2. The process according to claim 1, wherein the solvent is used in step a) is selected from alcohols, ethers, ketones, chlorinated solvents, nitrile solvent or mixtures thereof.

3. The process according to claim 1, wherein the magnesium source is selected from magnesium ethoxide, magnesium methoxide, magnesium acetate tetrahydrate, magnesium chloride or magnesium sulfate heptahydrate.

4. The process according to claims 1, wherein the hydrocarbon solvent used in step c) is toluene, cyclohexane, hexane, pentane or heptane.

5. The process according to claims 1, wherein Pantoprazole magnesium hemipentahydrate is crystalline polymorphic Form E.
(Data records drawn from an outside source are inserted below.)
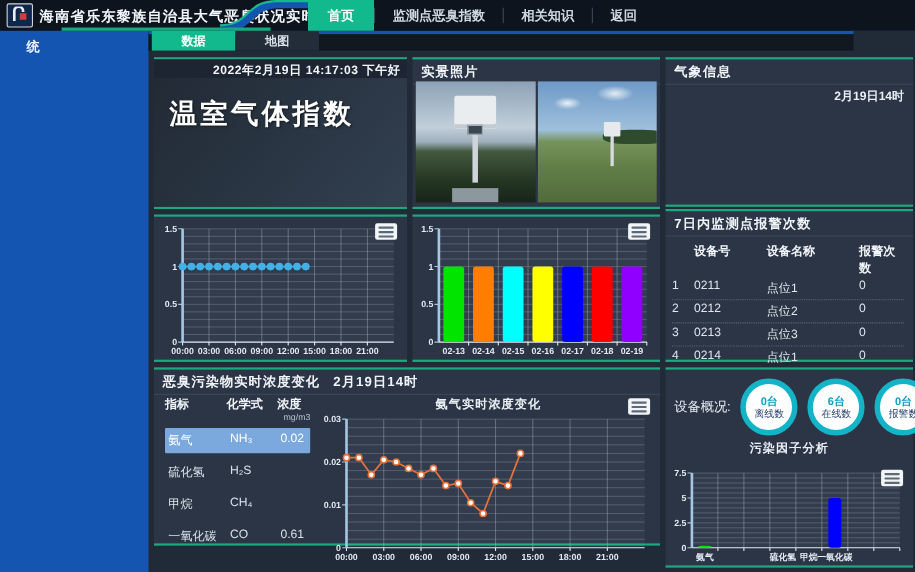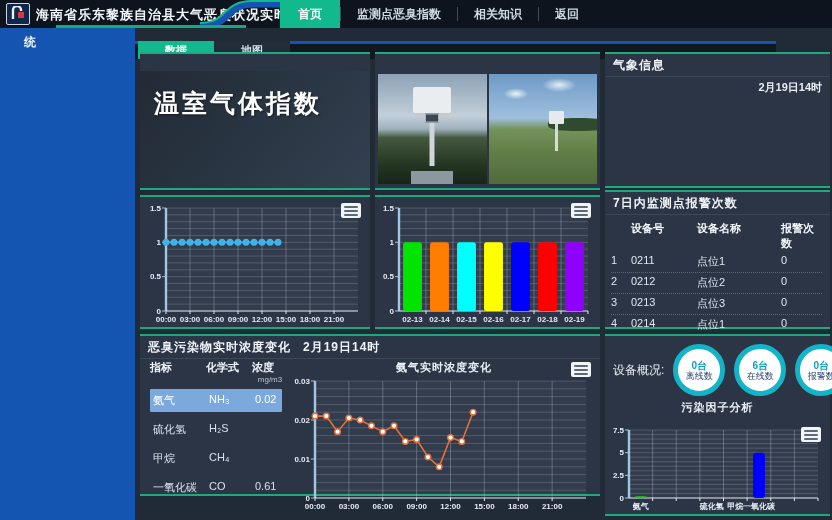--- a/index.html
+++ b/index.html
@@ -25,7 +25,7 @@
 
   
   .main { position:absolute; left:135px; top:28px; width:697px; height:492px; background:#212b38; }
-  .tabbar { position:absolute; left:0; top:0; width:641px; height:18px; background:#11181f; border-top:3px solid #1355b0;margin-top:13px; }
+  .tabbar { position:absolute; left:0; top:0; width:641px; height:18px; background:#11181f; border-top:3px solid #1355b0; }
   .tab { position:absolute; top:-3px; height:18px; width:76px; display:flex; align-items:center; justify-content:center; font-size:11px; font-weight:bold; cursor:pointer; }
   .tab.active { left:3px; background:#12b98c; color:#fff; }
   .tab.inactive { left:79px; background:#232d39; color:#d6dee7; }

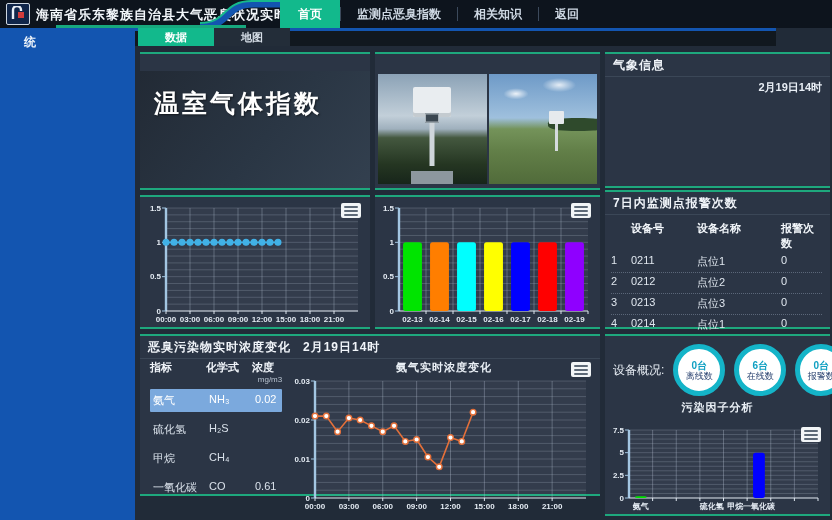--- a/index.html
+++ b/index.html
@@ -140,6 +140,7 @@
     </div>
 
     <div class="panel pA">
+      <div class="date-strip">2022年2月19日 14:17:03 下午好</div>
       <div class="pA-body">
         <div class="headline">温室气体指数</div>
       </div>

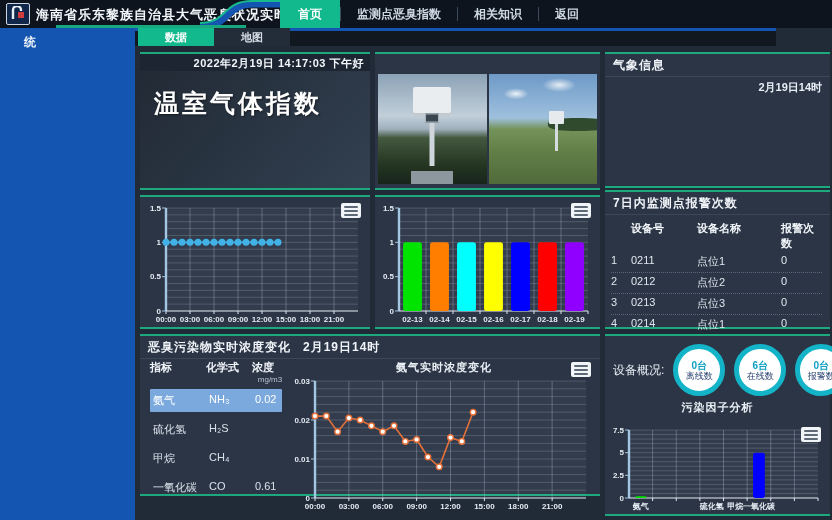--- a/index.html
+++ b/index.html
@@ -147,6 +147,7 @@
     </div>
 
     <div class="panel pB">
+      <div class="panel-header">实景照片</div>
       <div class="photos">
         <div class="photo left">
           <div class="ppole"></div>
6. A process for preparing the crystalline Pantoprazole magnesium hemipentahydrate (Form E) comprising the steps of

a) suspending Pantoprazole in alcohol solvent,
b) treating with magnesium alkoxide,
c) optionally heating to 50-55°C to get clear solution,
d) optionally seeding with Pantoprazole magnesium hemipentahydrate (Form E),
e) cooling to the room temperature,
f) adding toluene, and
g) isolating Pantoprazole magnesium hemipentahydrate (Form E).

7. The process according to claim 6, wherein the alcohol solvent is selected from methanol, ethanol, propanol, isopropanol or butanol.

8. The process according to claim 6, wherein the magnesium alkoxide is selected from magnesium methoxide, magnesium ethoxide or magnesium isopropoxide.